[Revision comparison data]
________________________
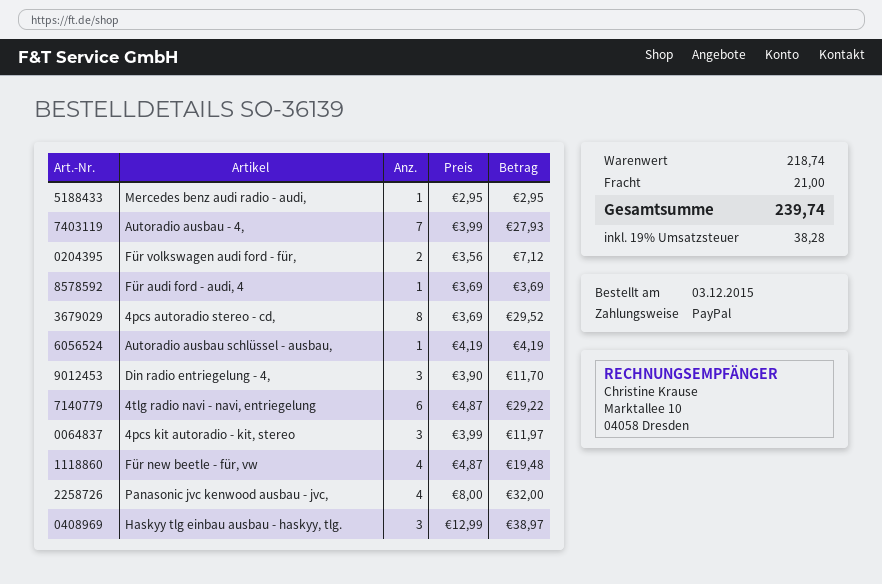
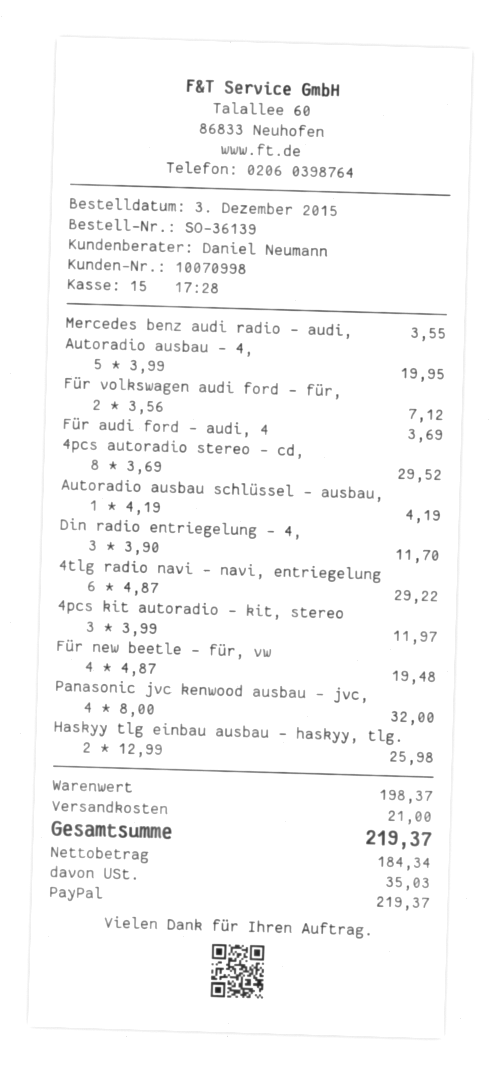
Mercedes benz audi radio - audi,: 1 x 2.95 = 2.95 -> 1 x 3.55 = 3.55
Autoradio ausbau - 4,: 7 x 3.99 = 27.93 -> 5 x 3.99 = 19.95
Haskyy tlg einbau ausbau - haskyy, tlg.: 3 x 12.99 = 38.97 -> 2 x 12.99 = 25.98
subtotal: 218.74 -> 198.37
tax: 38.28 -> 35.03
total: 239.74 -> 219.37

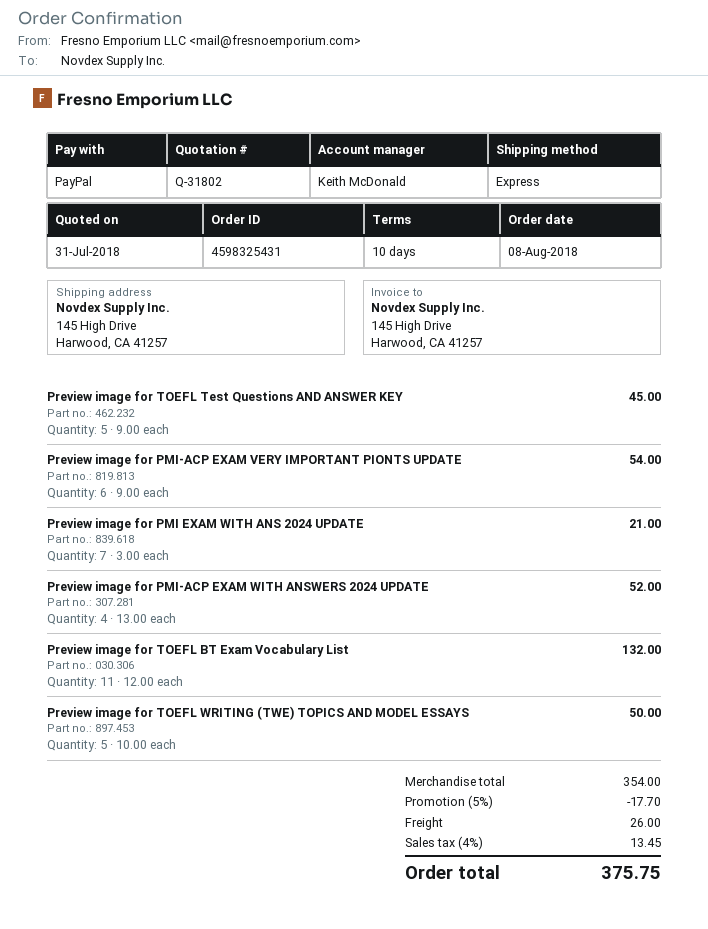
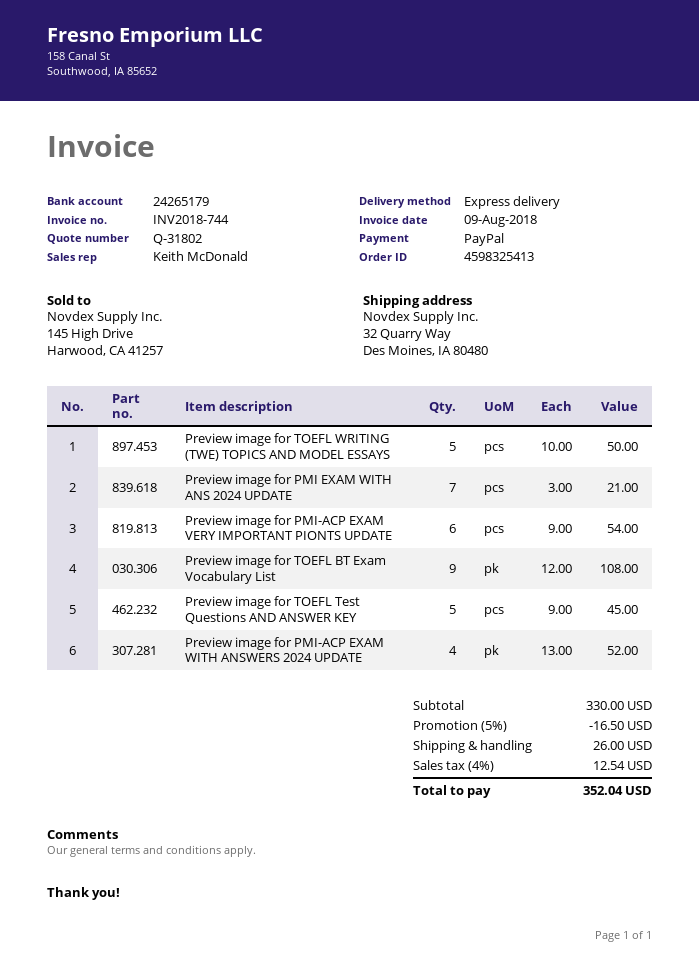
order number: 4598325431 -> 4598325413
ship to: 145 High Drive, Harwood, CA 41257 -> 32 Quarry Way, Des Moines, IA 80480
Preview image for TOEFL BT Exam Vocabulary List: 11 x 12.00 = 132.00 -> 9 x 12.00 = 108.00
subtotal: 354.00 -> 330.00
discount: 5% = 17.70 -> 5% = 16.50
tax: 4% = 13.45 -> 4% = 12.54
total: 375.75 -> 352.04

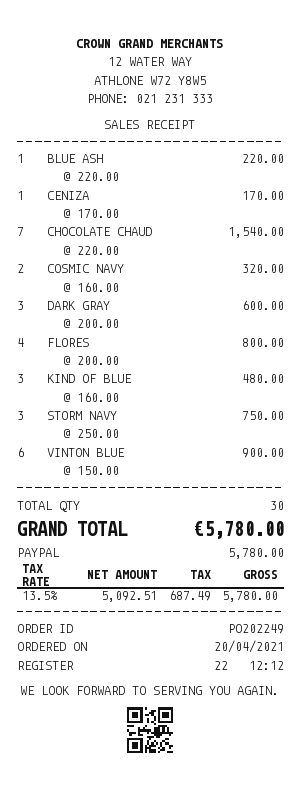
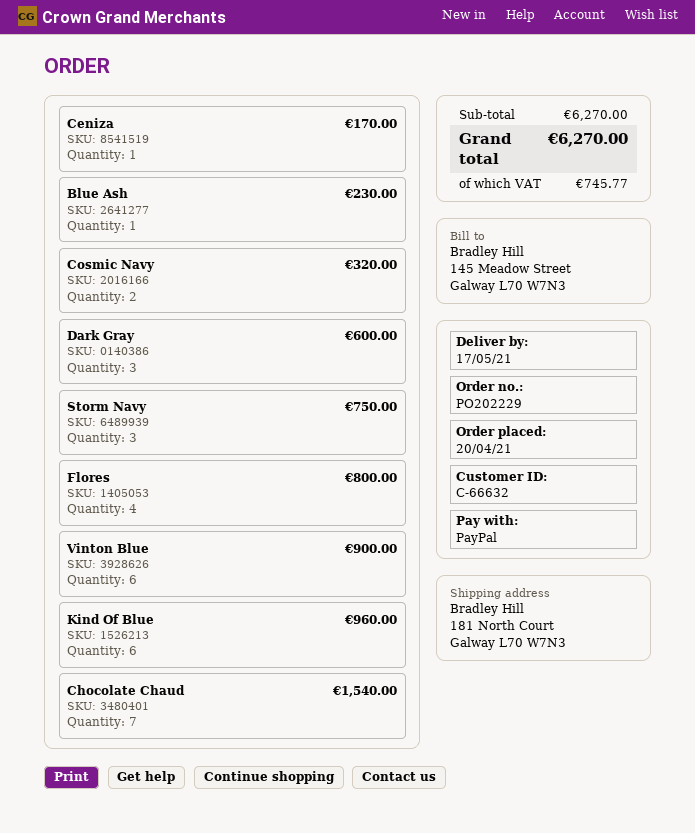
order number: PO202249 -> PO202229
BLUE ASH: 1 for 220.00 -> 1 for 230.00
KIND OF BLUE: 3 for 480.00 -> 6 for 960.00
tax: 687.49 -> 745.77
total: 5780.00 -> 6270.00

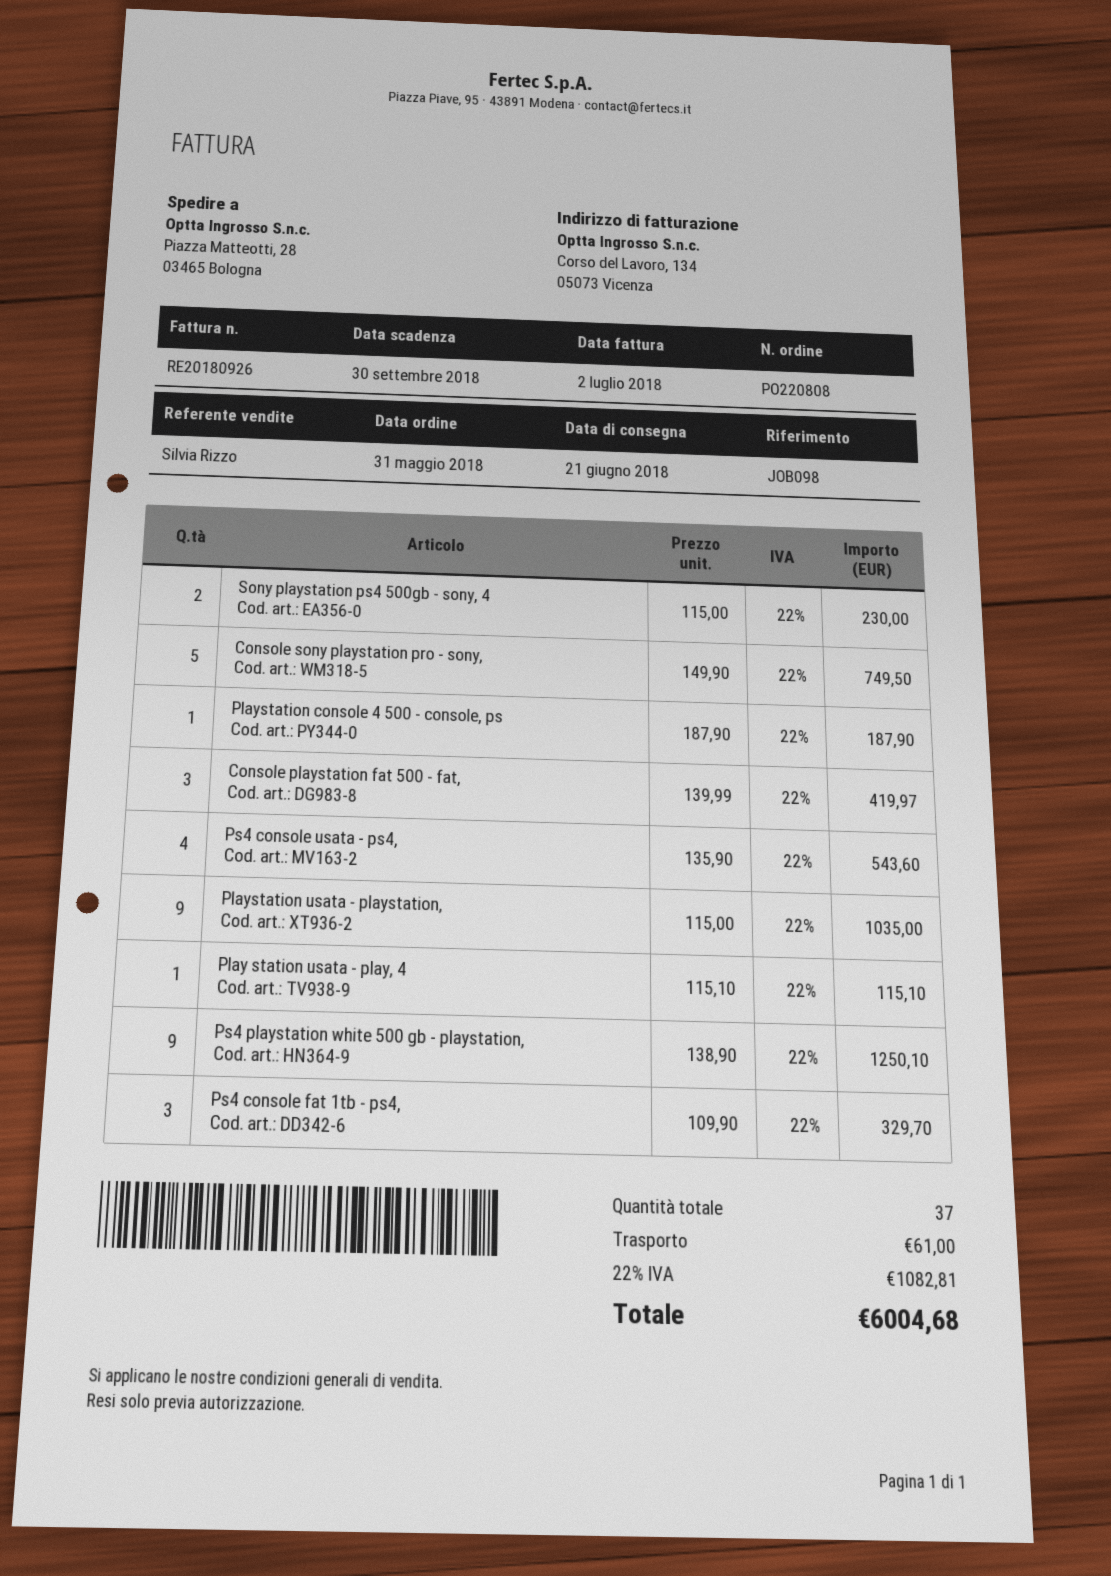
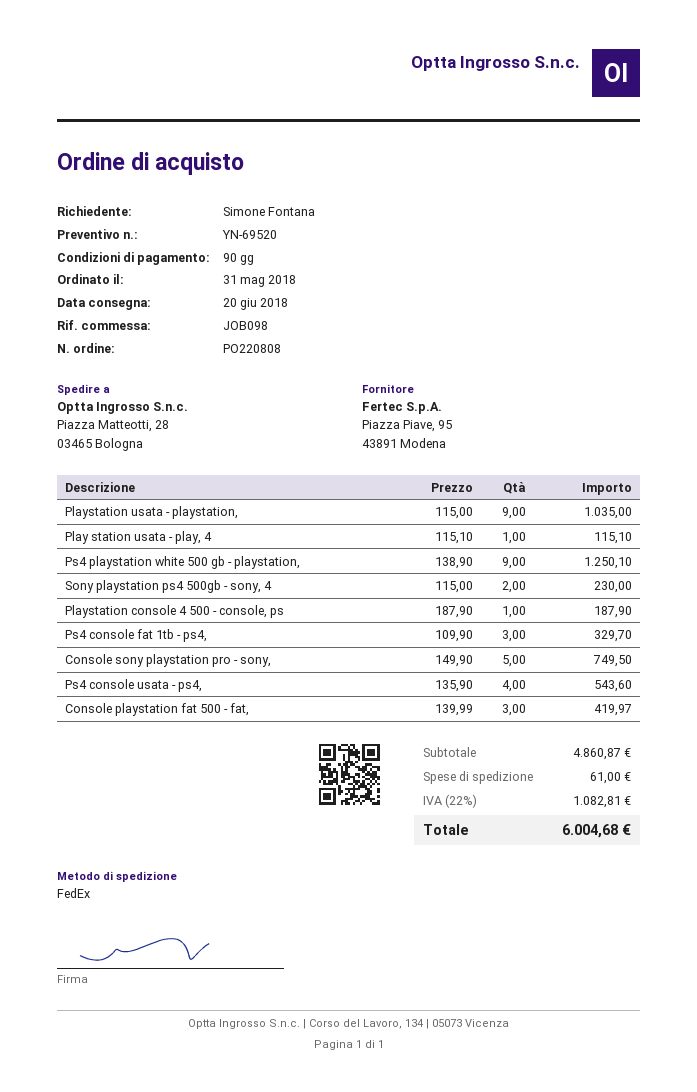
delivery date: 2018-06-21 -> 2018-06-20

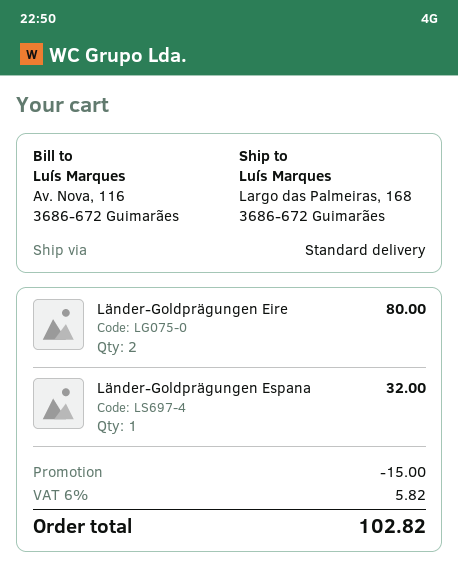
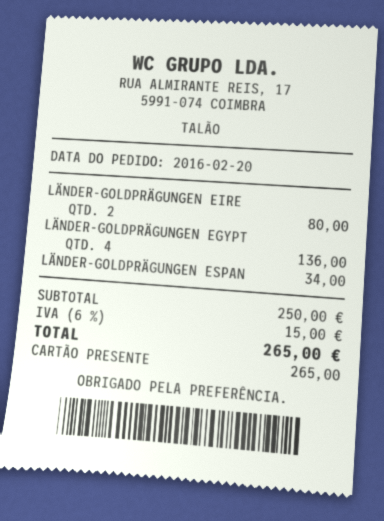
Länder-Goldprägungen Espana: 1 for 32.00 -> 1 for 34.00
LÄNDER-GOLDPRÄGUNGEN EGYPT: none -> 4 for 136.00
discount: 15.00 -> none
tax: 6% = 5.82 -> 6% = 15.00
total: 102.82 -> 265.00

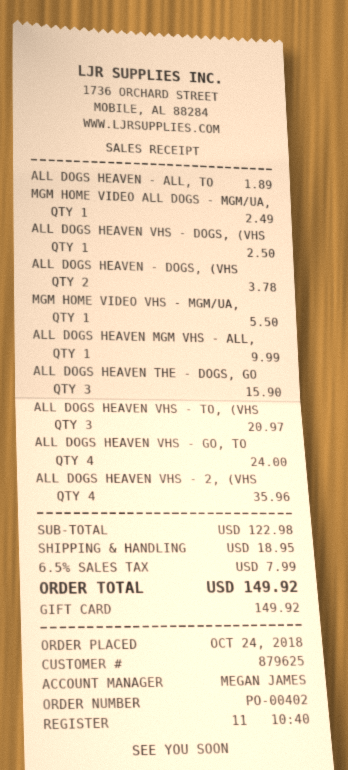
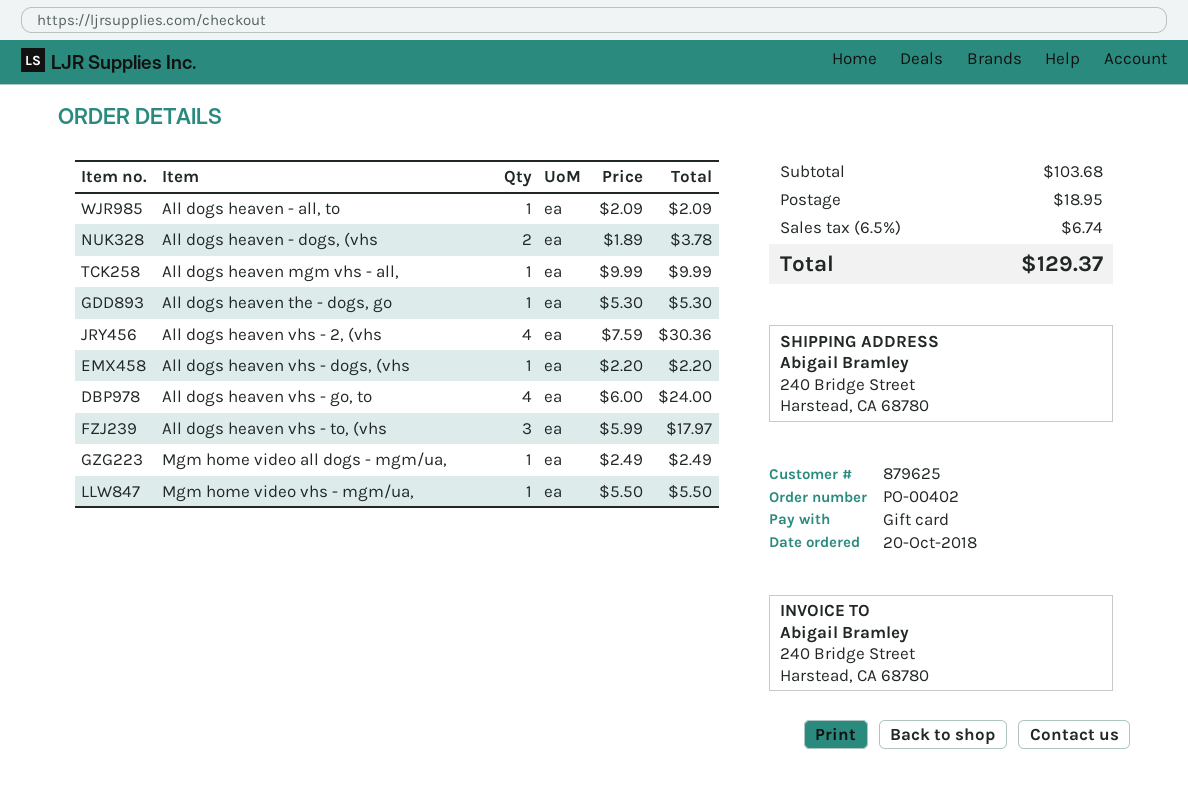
order date: 2018-10-24 -> 2018-10-20
ALL DOGS HEAVEN - ALL, TO: 1 for 1.89 -> 1 for 2.09
ALL DOGS HEAVEN VHS - DOGS, (VHS: 1 for 2.50 -> 1 for 2.20
ALL DOGS HEAVEN THE - DOGS, GO: 3 for 15.90 -> 1 for 5.30
ALL DOGS HEAVEN VHS - TO, (VHS: 3 for 20.97 -> 3 for 17.97
ALL DOGS HEAVEN VHS - 2, (VHS: 4 for 35.96 -> 4 for 30.36
subtotal: 122.98 -> 103.68
tax: 6.5% = 7.99 -> 6.5% = 6.74
total: 149.92 -> 129.37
________________________
Omit every picture, then repeat the remaining data exactly as it appears above.

TASK RESPONSE
Mercedes benz audi radio - audi,: 1 x 2.95 = 2.95 -> 1 x 3.55 = 3.55
Autoradio ausbau - 4,: 7 x 3.99 = 27.93 -> 5 x 3.99 = 19.95
Haskyy tlg einbau ausbau - haskyy, tlg.: 3 x 12.99 = 38.97 -> 2 x 12.99 = 25.98
subtotal: 218.74 -> 198.37
tax: 38.28 -> 35.03
total: 239.74 -> 219.37

order number: 4598325431 -> 4598325413
ship to: 145 High Drive, Harwood, CA 41257 -> 32 Quarry Way, Des Moines, IA 80480
Preview image for TOEFL BT Exam Vocabulary List: 11 x 12.00 = 132.00 -> 9 x 12.00 = 108.00
subtotal: 354.00 -> 330.00
discount: 5% = 17.70 -> 5% = 16.50
tax: 4% = 13.45 -> 4% = 12.54
total: 375.75 -> 352.04

order number: PO202249 -> PO202229
BLUE ASH: 1 for 220.00 -> 1 for 230.00
KIND OF BLUE: 3 for 480.00 -> 6 for 960.00
tax: 687.49 -> 745.77
total: 5780.00 -> 6270.00

delivery date: 2018-06-21 -> 2018-06-20

Länder-Goldprägungen Espana: 1 for 32.00 -> 1 for 34.00
LÄNDER-GOLDPRÄGUNGEN EGYPT: none -> 4 for 136.00
discount: 15.00 -> none
tax: 6% = 5.82 -> 6% = 15.00
total: 102.82 -> 265.00

order date: 2018-10-24 -> 2018-10-20
ALL DOGS HEAVEN - ALL, TO: 1 for 1.89 -> 1 for 2.09
ALL DOGS HEAVEN VHS - DOGS, (VHS: 1 for 2.50 -> 1 for 2.20
ALL DOGS HEAVEN THE - DOGS, GO: 3 for 15.90 -> 1 for 5.30
ALL DOGS HEAVEN VHS - TO, (VHS: 3 for 20.97 -> 3 for 17.97
ALL DOGS HEAVEN VHS - 2, (VHS: 4 for 35.96 -> 4 for 30.36
subtotal: 122.98 -> 103.68
tax: 6.5% = 7.99 -> 6.5% = 6.74
total: 149.92 -> 129.37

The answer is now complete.